----- Information -----

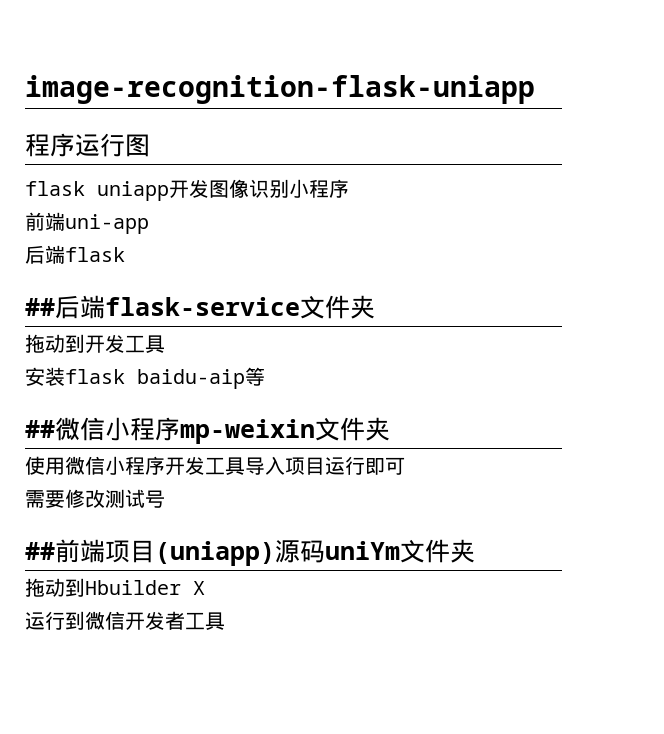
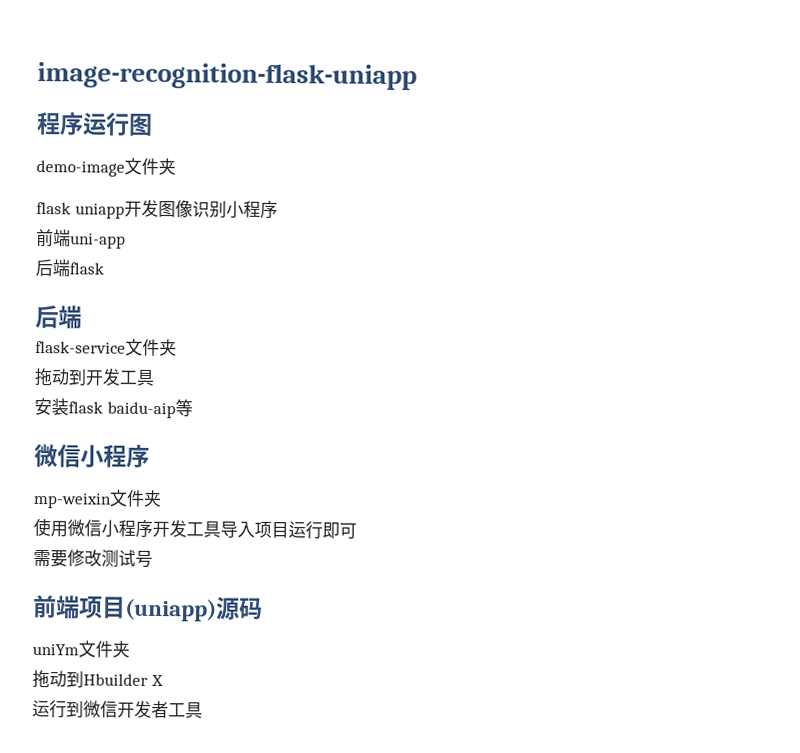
+ demo-image文件夹
  后端flask
- ##后端flask-service文件夹
+ 后端
+ flask-service文件夹
  安装flask baidu-aip等
- ##微信小程序mp-weixin文件夹
+ 微信小程序
+ mp-weixin文件夹
- ##前端项目(uniapp)源码uniYm文件夹
+ 前端项目(uniapp)源码
+ uniYm文件夹

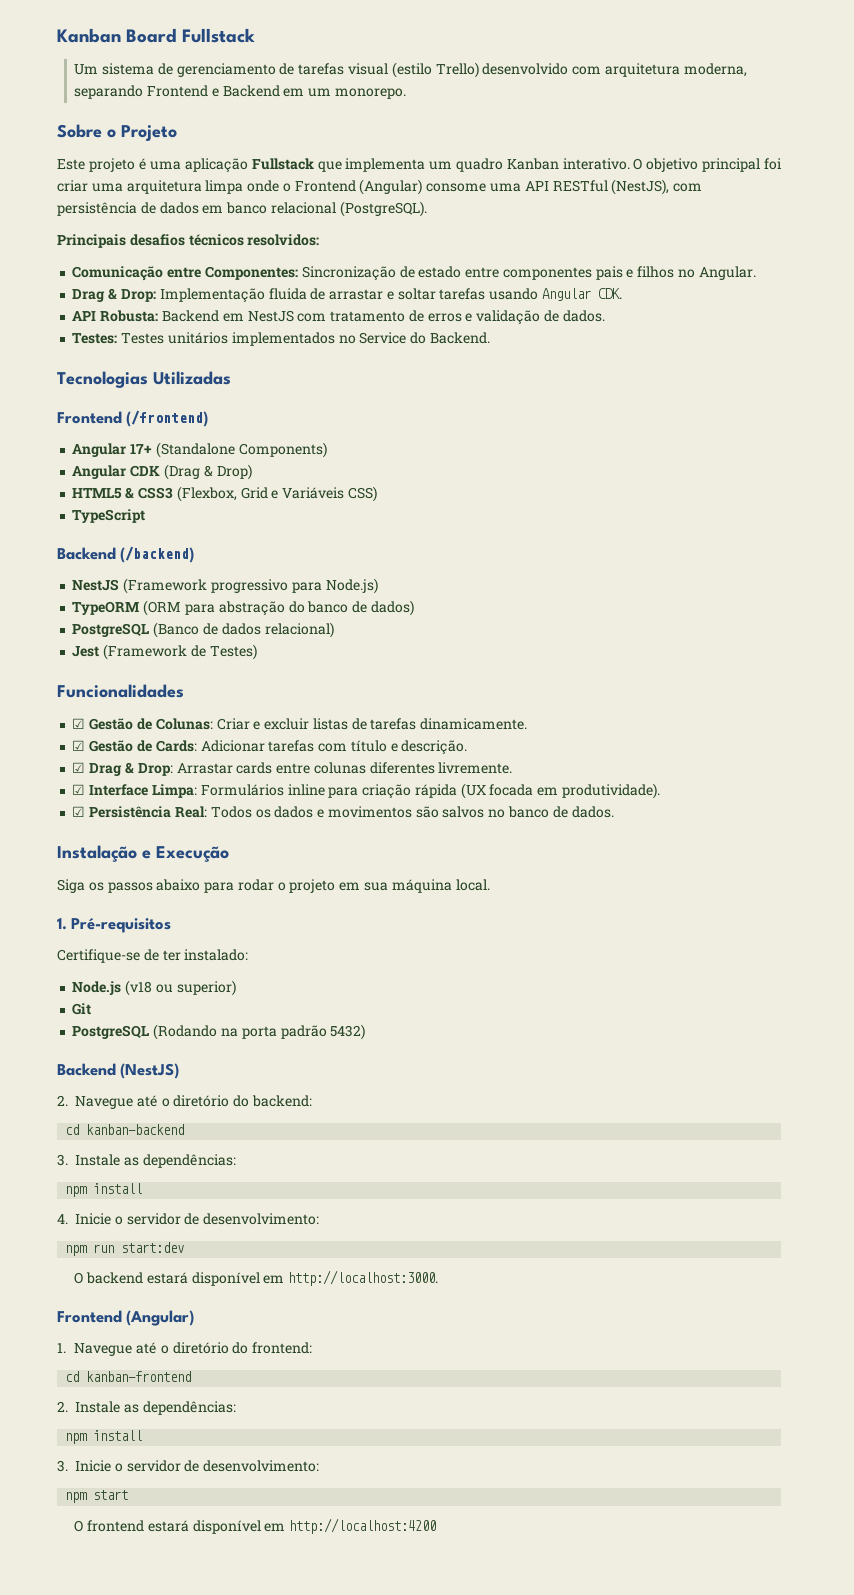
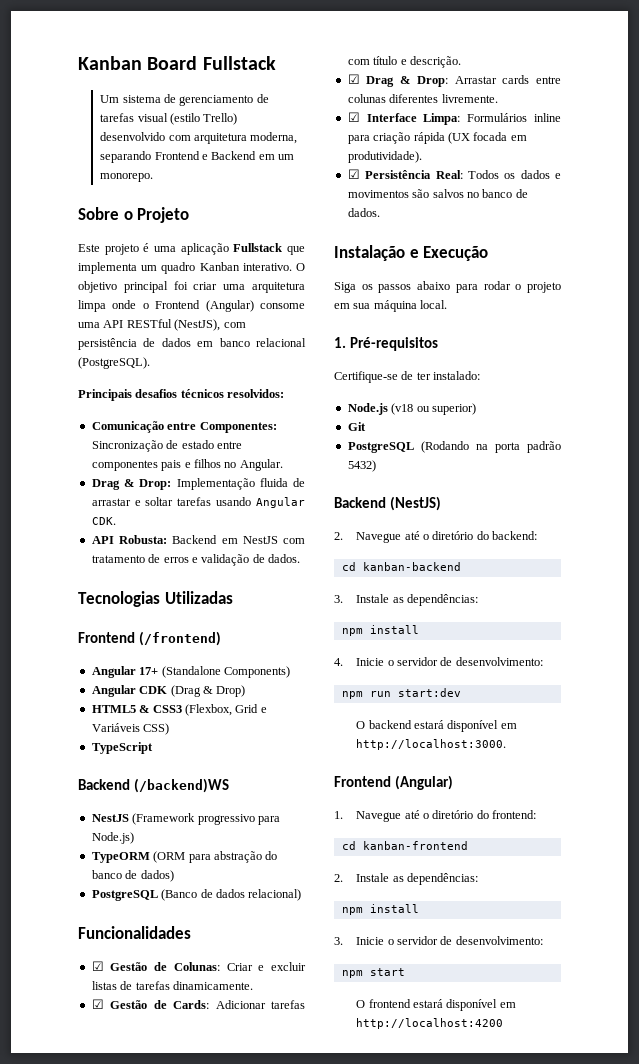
- Testes: Testes unitários implementados no Service do Backend.
- Backend (/backend)
+ Backend (/backend)WS
- Jest (Framework de Testes)

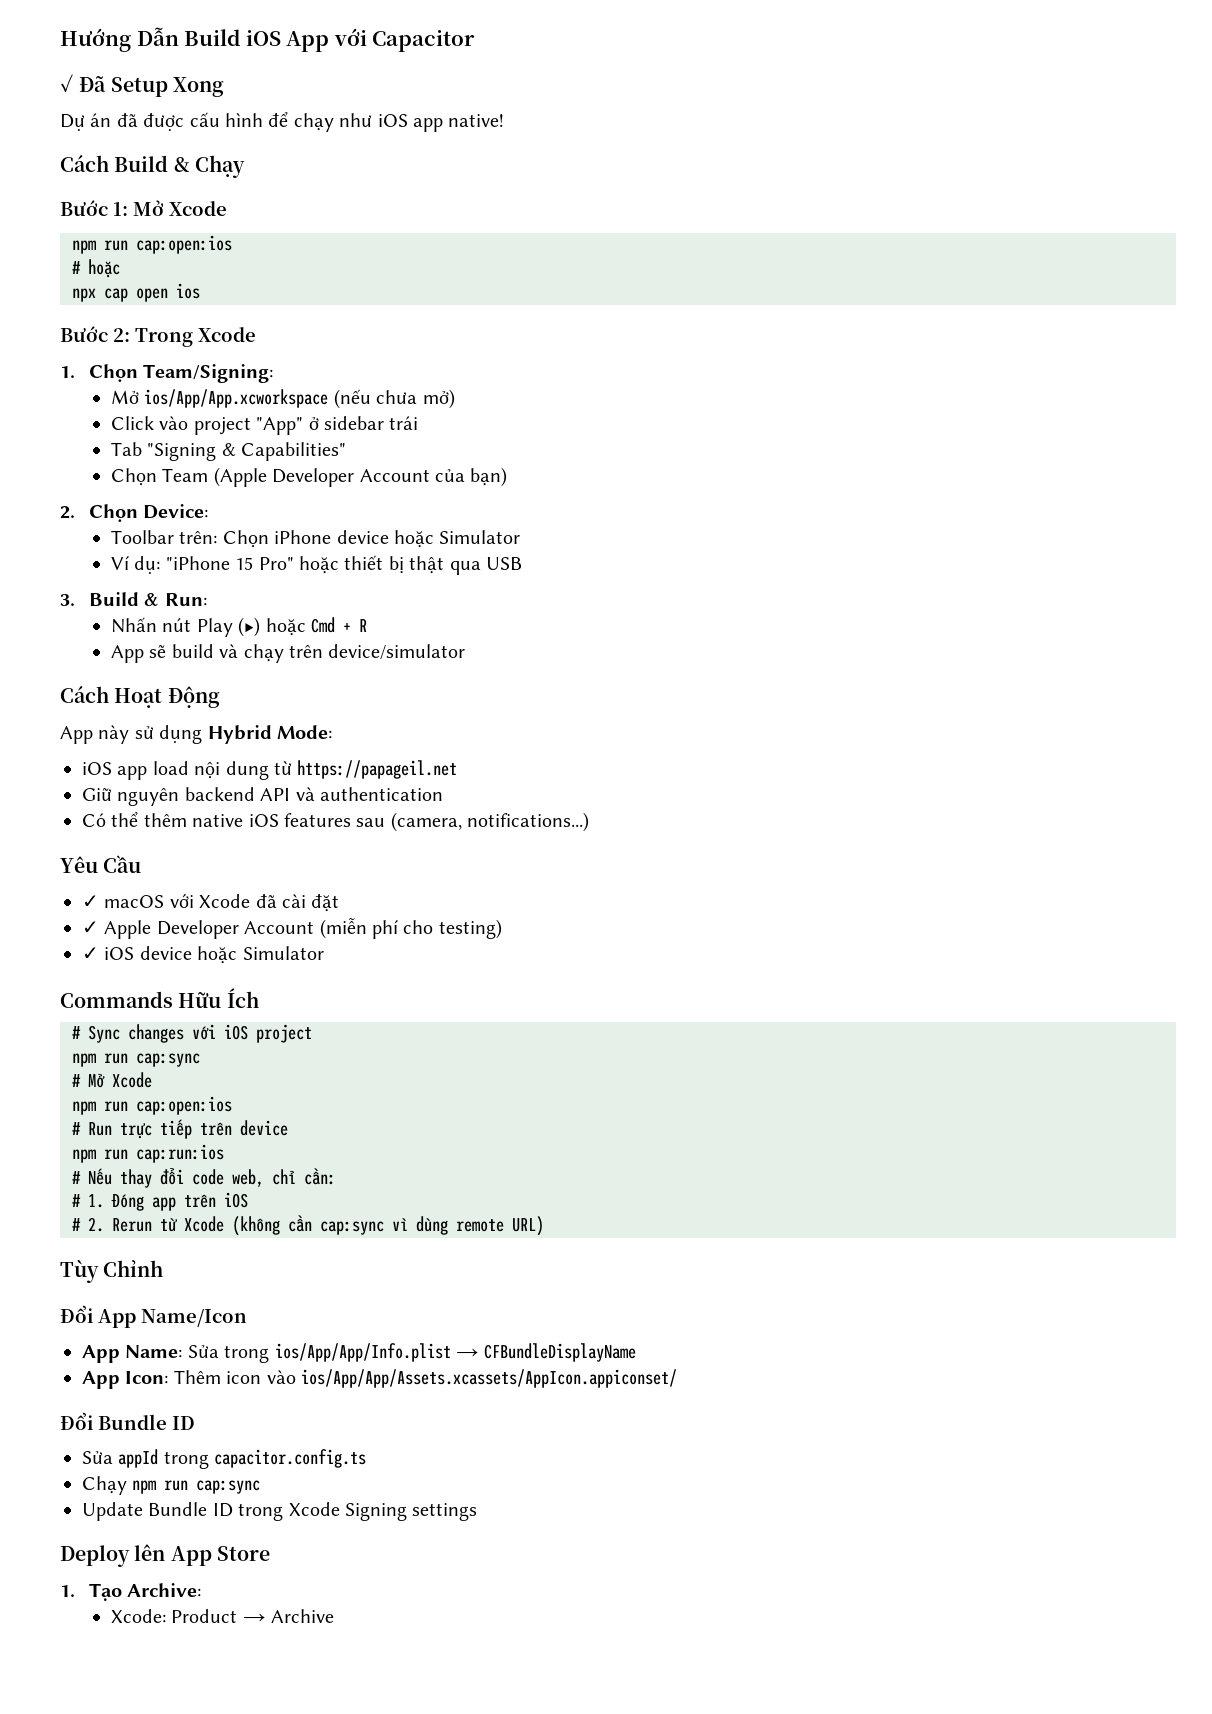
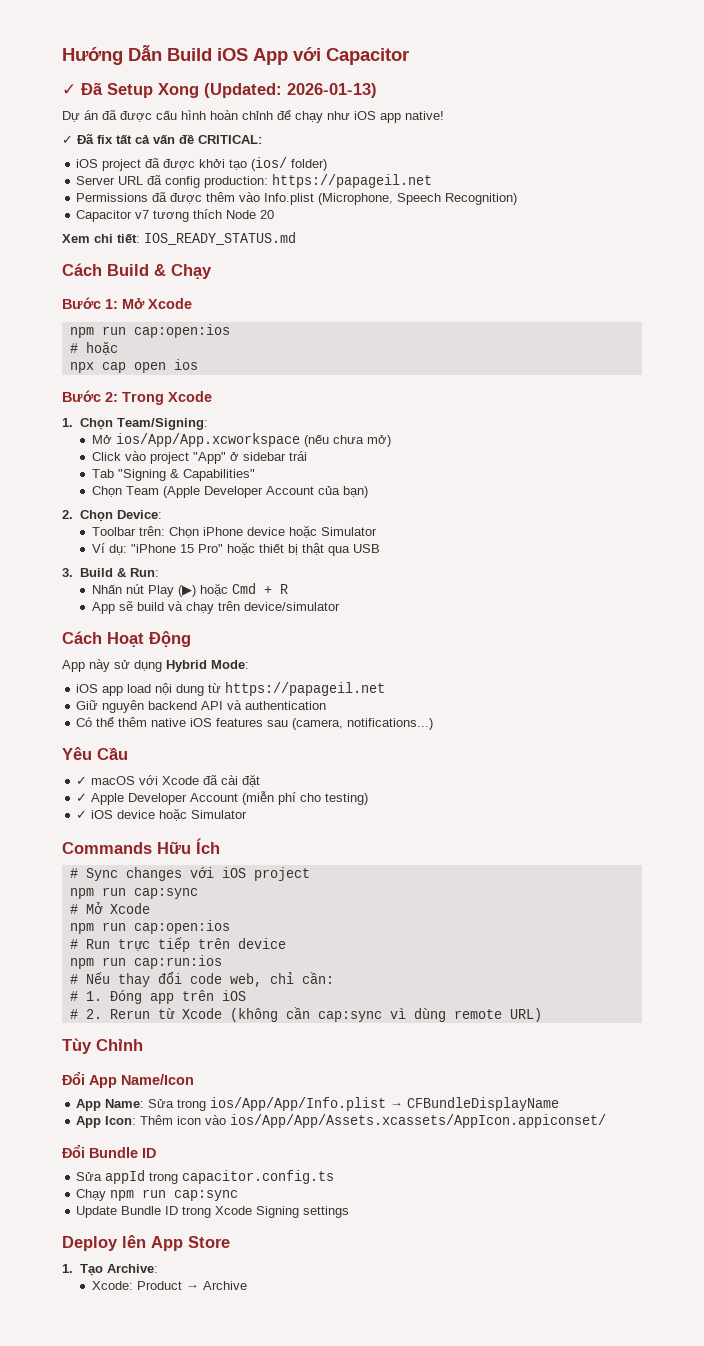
- ✓ Đã Setup Xong
+ ✓ Đã Setup Xong (Updated: 2026-01-13)
- Dự án đã được cấu hình để chạy như iOS app native!
+ Dự án đã được cấu hình hoàn chỉnh để chạy như iOS app native!
+ ✓ Đã fix tất cả vấn đề CRITICAL:
+ iOS project đã được khởi tạo (ios/ folder)
+ Server URL đã config production: https://papageil.net
+ Permissions đã được thêm vào Info.plist (Microphone, Speech Recognition)
+ Capacitor v7 tương thích Node 20
+ Xem chi tiết: IOS_READY_STATUS.md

-----

■ **Assigned task**
Check each line of the records for the word "được" and extract those that contain it.

■ **Task response**
- Dự án đã được cấu hình để chạy như iOS app native!
+ Dự án đã được cấu hình hoàn chỉnh để chạy như iOS app native!
+ iOS project đã được khởi tạo (ios/ folder)
+ Permissions đã được thêm vào Info.plist (Microphone, Speech Recognition)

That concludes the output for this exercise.